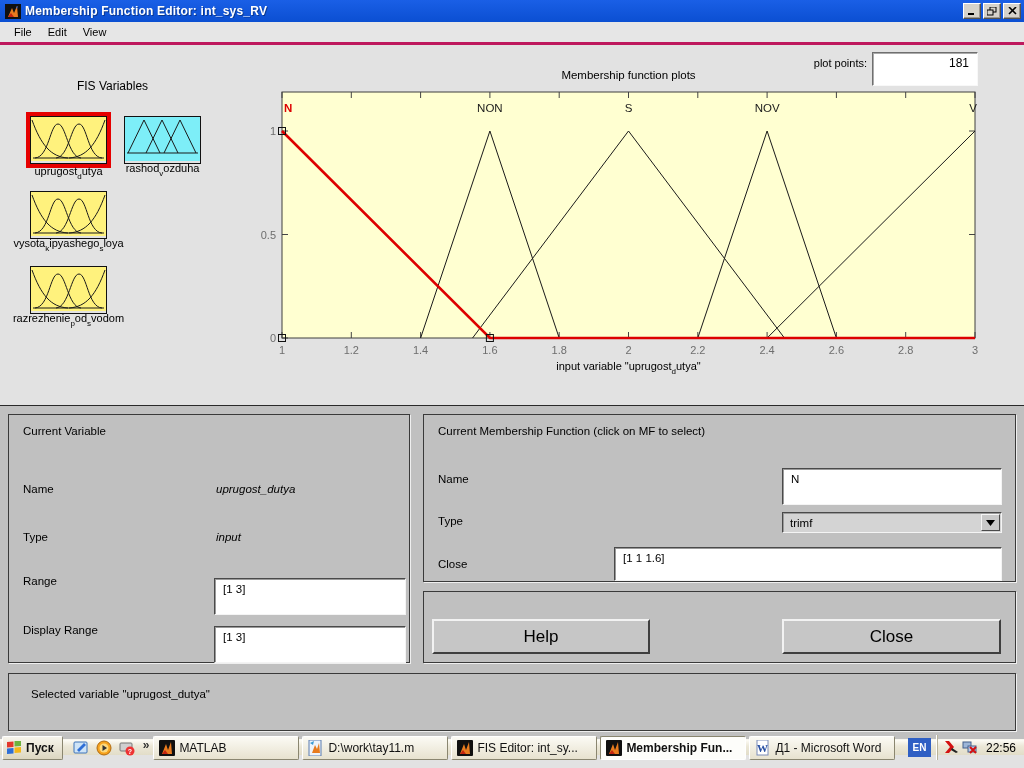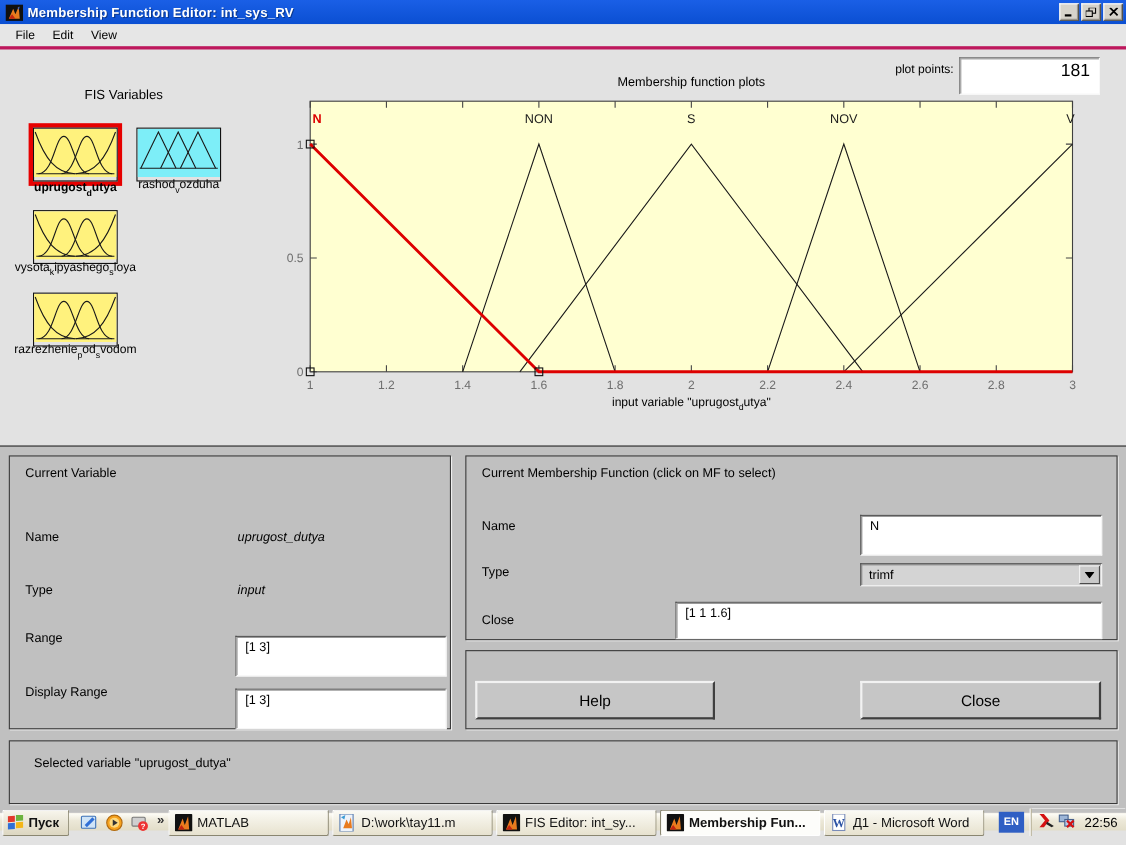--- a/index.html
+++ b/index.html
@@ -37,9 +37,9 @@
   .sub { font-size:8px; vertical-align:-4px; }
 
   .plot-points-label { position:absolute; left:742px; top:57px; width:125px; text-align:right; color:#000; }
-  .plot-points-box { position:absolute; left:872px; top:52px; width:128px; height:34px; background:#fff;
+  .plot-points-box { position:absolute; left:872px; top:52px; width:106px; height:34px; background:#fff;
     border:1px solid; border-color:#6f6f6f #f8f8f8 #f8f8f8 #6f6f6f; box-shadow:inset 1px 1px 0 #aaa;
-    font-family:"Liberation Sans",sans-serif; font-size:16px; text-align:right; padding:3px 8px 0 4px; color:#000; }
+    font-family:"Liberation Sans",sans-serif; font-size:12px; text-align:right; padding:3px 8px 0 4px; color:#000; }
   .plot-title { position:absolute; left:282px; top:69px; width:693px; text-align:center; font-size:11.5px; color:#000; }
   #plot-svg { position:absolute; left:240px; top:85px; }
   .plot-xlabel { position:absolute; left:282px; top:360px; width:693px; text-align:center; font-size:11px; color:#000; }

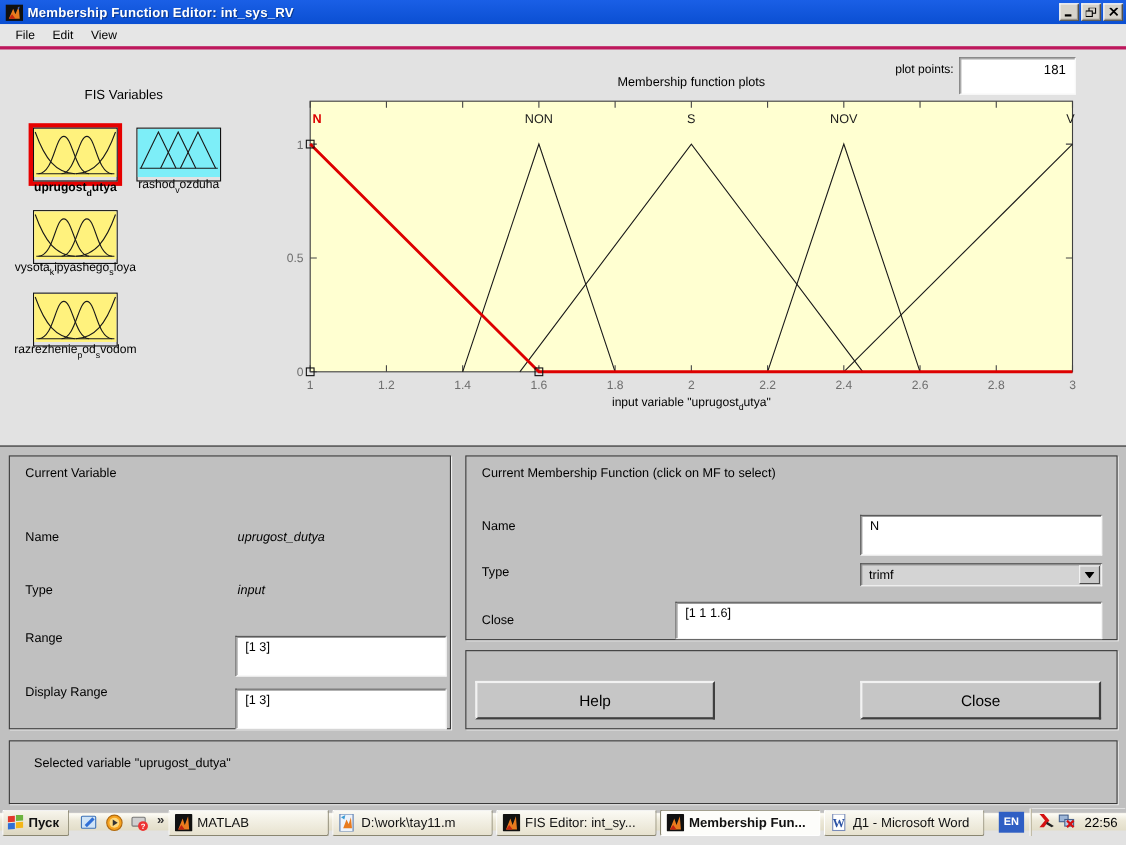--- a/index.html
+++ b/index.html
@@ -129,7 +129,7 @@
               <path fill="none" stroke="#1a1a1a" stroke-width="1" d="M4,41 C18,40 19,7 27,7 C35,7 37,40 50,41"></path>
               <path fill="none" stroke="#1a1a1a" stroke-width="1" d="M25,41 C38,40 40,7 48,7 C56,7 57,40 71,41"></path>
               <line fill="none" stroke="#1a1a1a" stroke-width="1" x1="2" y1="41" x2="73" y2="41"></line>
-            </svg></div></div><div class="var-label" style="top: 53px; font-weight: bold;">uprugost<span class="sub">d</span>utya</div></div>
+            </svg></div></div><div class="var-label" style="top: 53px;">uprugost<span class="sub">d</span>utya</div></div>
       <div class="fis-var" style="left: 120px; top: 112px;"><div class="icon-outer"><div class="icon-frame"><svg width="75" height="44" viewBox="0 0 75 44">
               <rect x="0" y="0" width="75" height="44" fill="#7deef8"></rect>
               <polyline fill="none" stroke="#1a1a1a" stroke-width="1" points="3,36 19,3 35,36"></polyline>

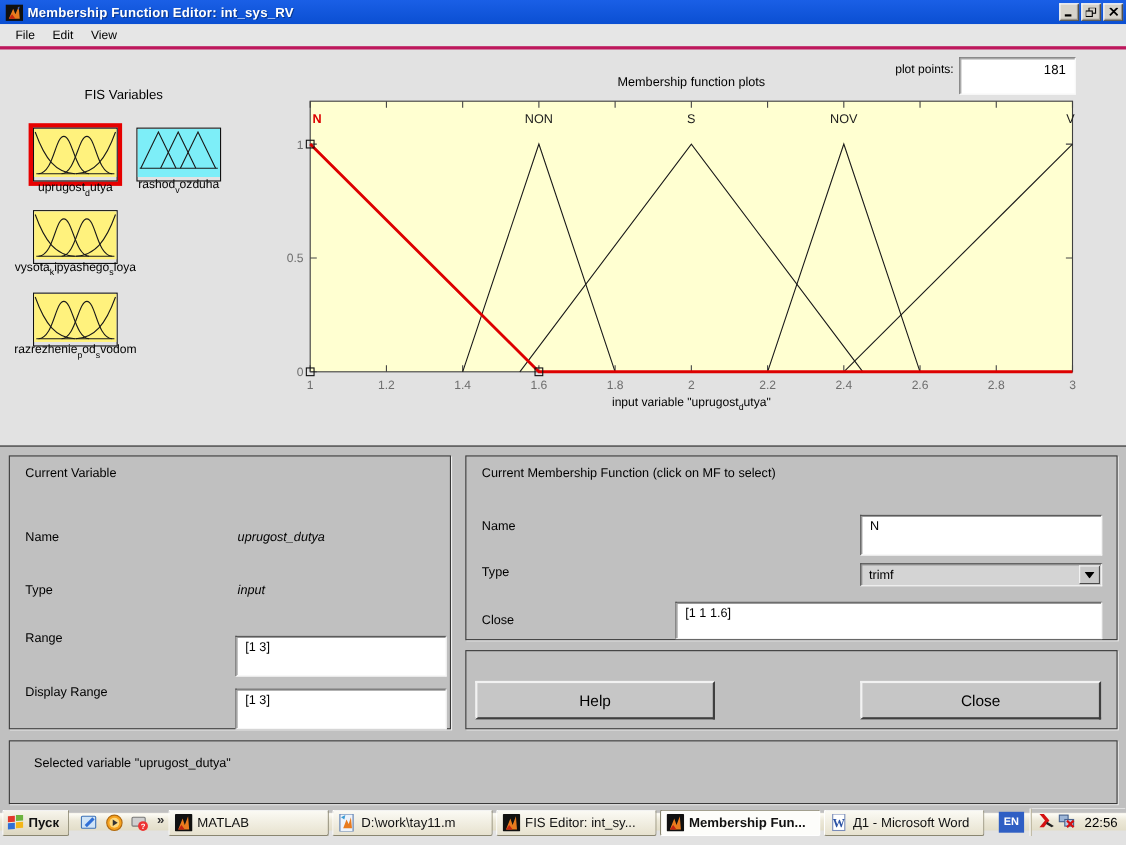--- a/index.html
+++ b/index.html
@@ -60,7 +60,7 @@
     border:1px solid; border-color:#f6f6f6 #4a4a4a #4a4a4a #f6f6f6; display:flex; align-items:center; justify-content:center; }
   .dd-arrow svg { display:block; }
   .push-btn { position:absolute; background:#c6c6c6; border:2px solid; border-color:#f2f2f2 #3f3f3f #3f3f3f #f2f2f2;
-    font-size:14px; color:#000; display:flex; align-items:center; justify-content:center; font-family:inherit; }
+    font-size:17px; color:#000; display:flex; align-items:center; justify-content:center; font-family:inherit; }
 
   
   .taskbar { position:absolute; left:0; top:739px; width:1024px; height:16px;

* * * *

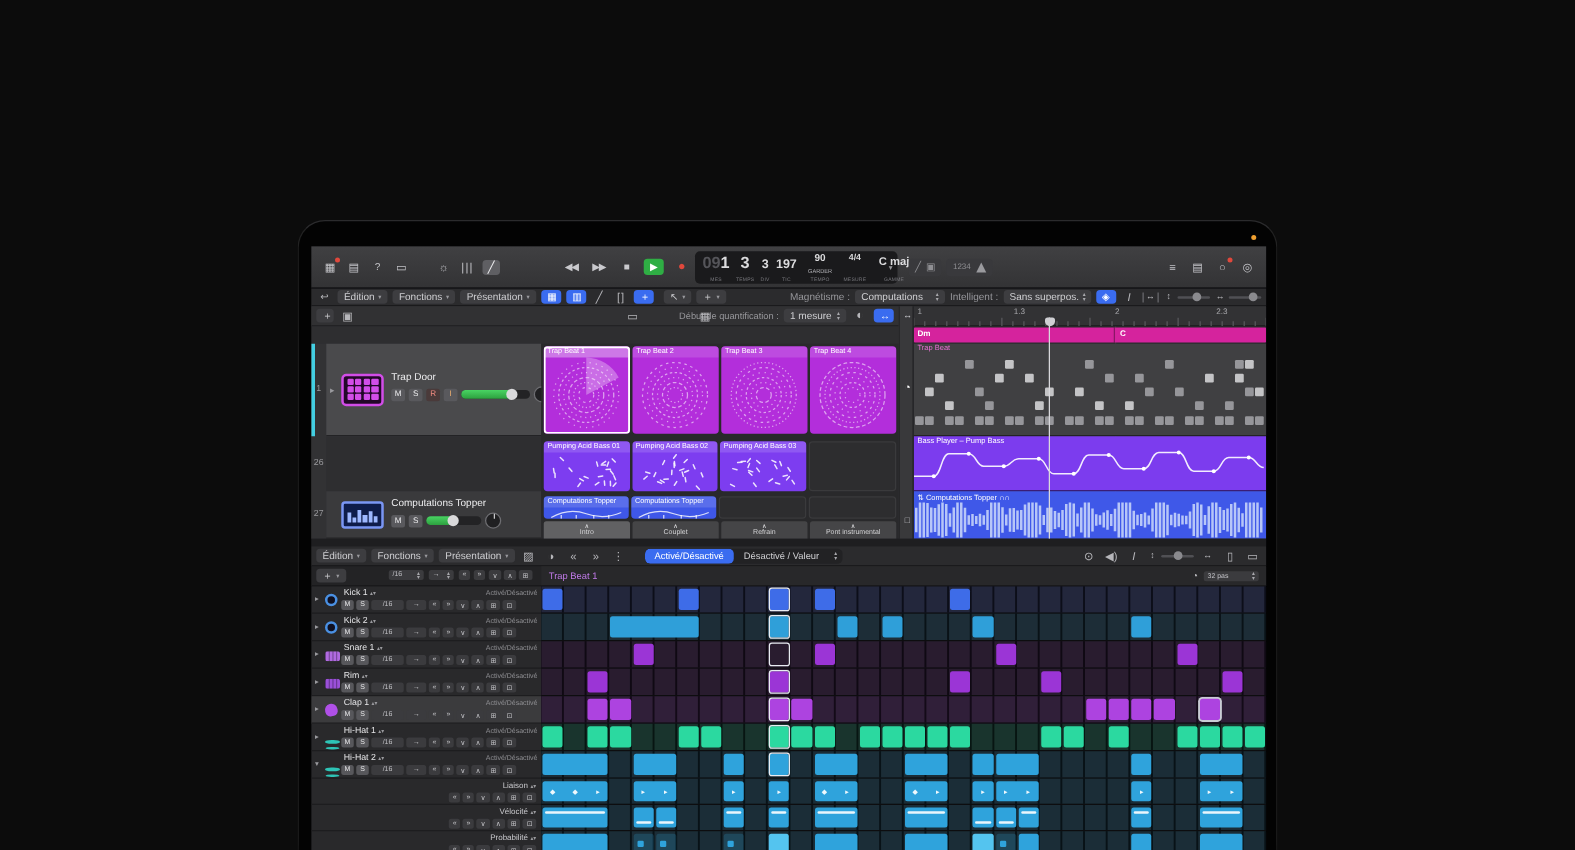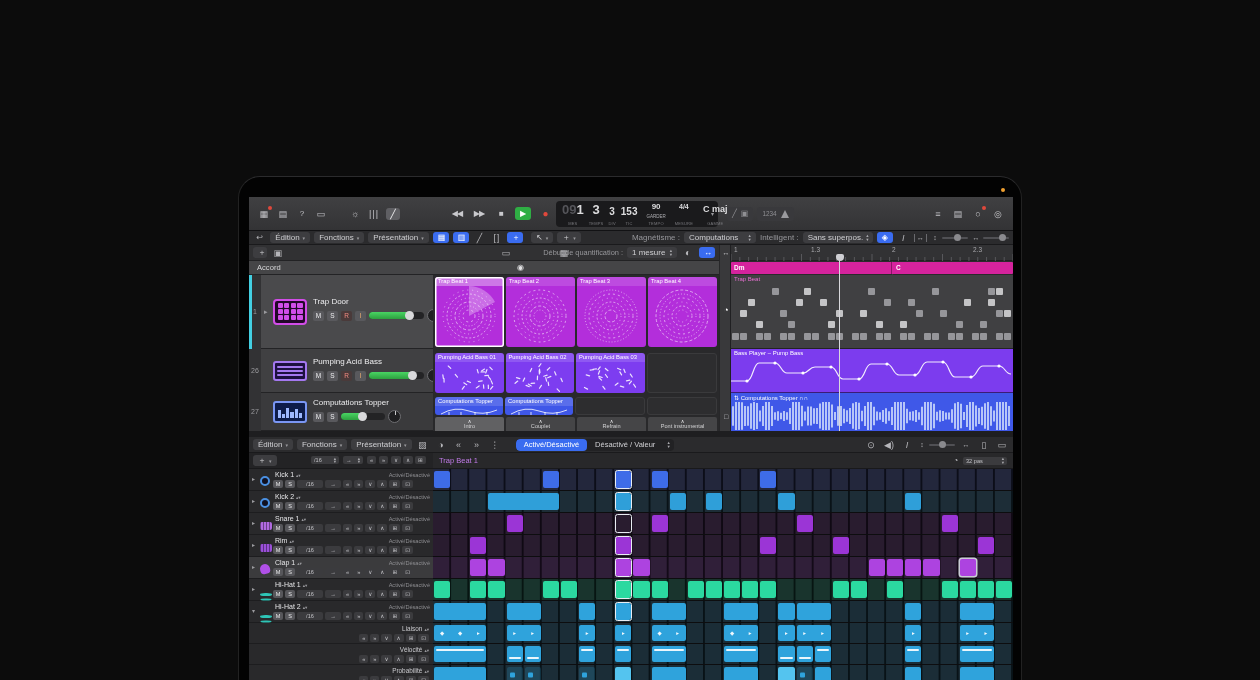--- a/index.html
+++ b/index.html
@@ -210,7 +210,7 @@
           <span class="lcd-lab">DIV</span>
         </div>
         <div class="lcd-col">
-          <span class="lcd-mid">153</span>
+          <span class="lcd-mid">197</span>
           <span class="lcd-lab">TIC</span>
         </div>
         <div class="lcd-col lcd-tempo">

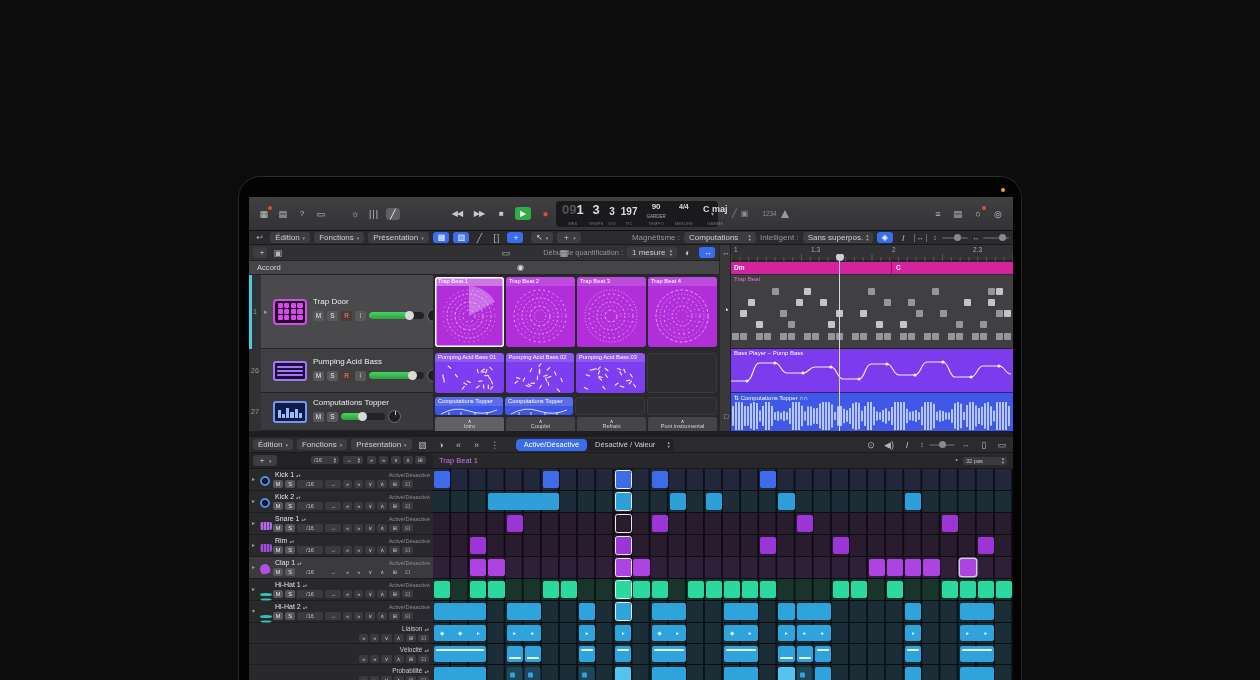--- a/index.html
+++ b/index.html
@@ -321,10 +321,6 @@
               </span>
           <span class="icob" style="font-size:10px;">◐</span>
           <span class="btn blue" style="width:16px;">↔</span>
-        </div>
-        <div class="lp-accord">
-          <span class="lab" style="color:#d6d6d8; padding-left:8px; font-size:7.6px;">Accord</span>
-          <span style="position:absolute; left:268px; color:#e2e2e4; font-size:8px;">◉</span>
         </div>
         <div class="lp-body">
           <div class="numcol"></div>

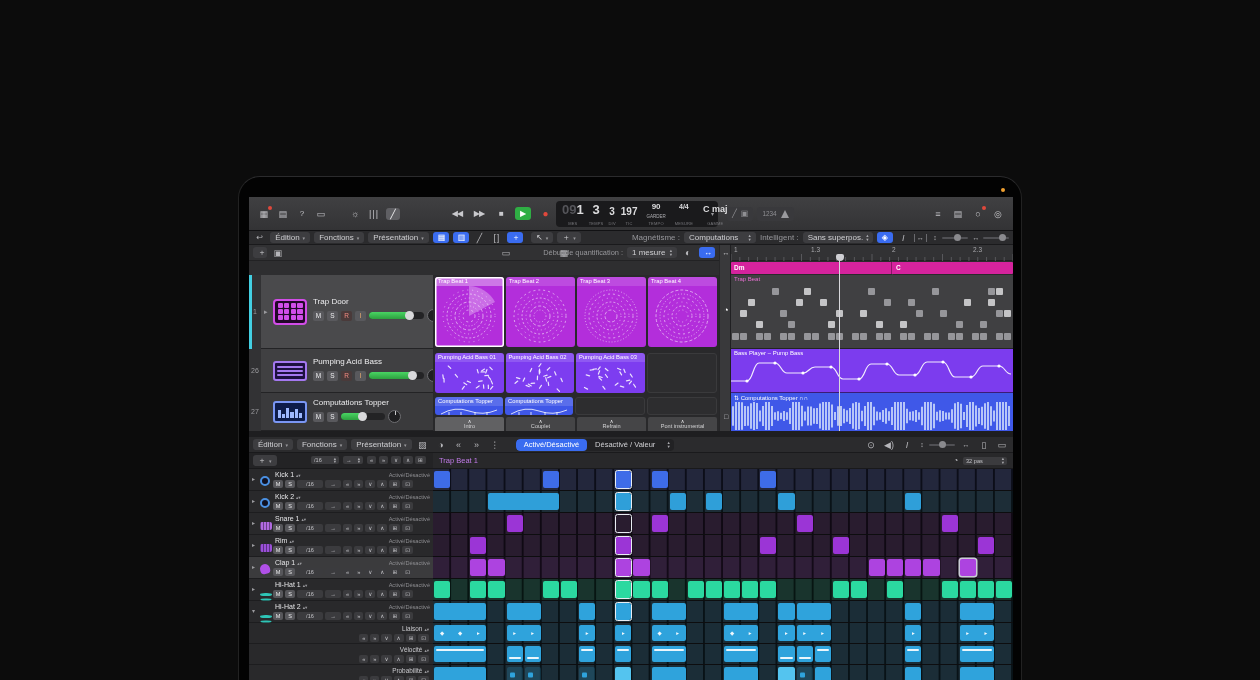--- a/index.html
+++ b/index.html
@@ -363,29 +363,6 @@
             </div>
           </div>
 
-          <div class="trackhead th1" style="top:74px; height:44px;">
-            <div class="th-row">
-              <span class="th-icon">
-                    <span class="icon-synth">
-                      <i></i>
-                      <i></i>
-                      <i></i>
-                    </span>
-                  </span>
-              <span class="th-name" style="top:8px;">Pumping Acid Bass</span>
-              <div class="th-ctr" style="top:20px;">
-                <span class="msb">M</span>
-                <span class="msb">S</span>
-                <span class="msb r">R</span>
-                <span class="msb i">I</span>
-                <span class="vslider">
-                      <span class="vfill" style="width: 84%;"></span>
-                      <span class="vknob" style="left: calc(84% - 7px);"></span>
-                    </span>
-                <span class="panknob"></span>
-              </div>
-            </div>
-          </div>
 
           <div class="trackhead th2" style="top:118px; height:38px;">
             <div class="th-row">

* * * *

> **Brief**
Scan the entries above for the string "family", and copy every line where it turns up.

> **Answer section**
-    font-family:"Liberation Sans",sans-serif; font-size:16px; text-align:right; padding:3px 8px 0 4px; color:#000; }
+    font-family:"Liberation Sans",sans-serif; font-size:12px; text-align:right; padding:3px 8px 0 4px; color:#000; }
-    font-size:14px; color:#000; display:flex; align-items:center; justify-content:center; font-family:inherit; }
+    font-size:17px; color:#000; display:flex; align-items:center; justify-content:center; font-family:inherit; }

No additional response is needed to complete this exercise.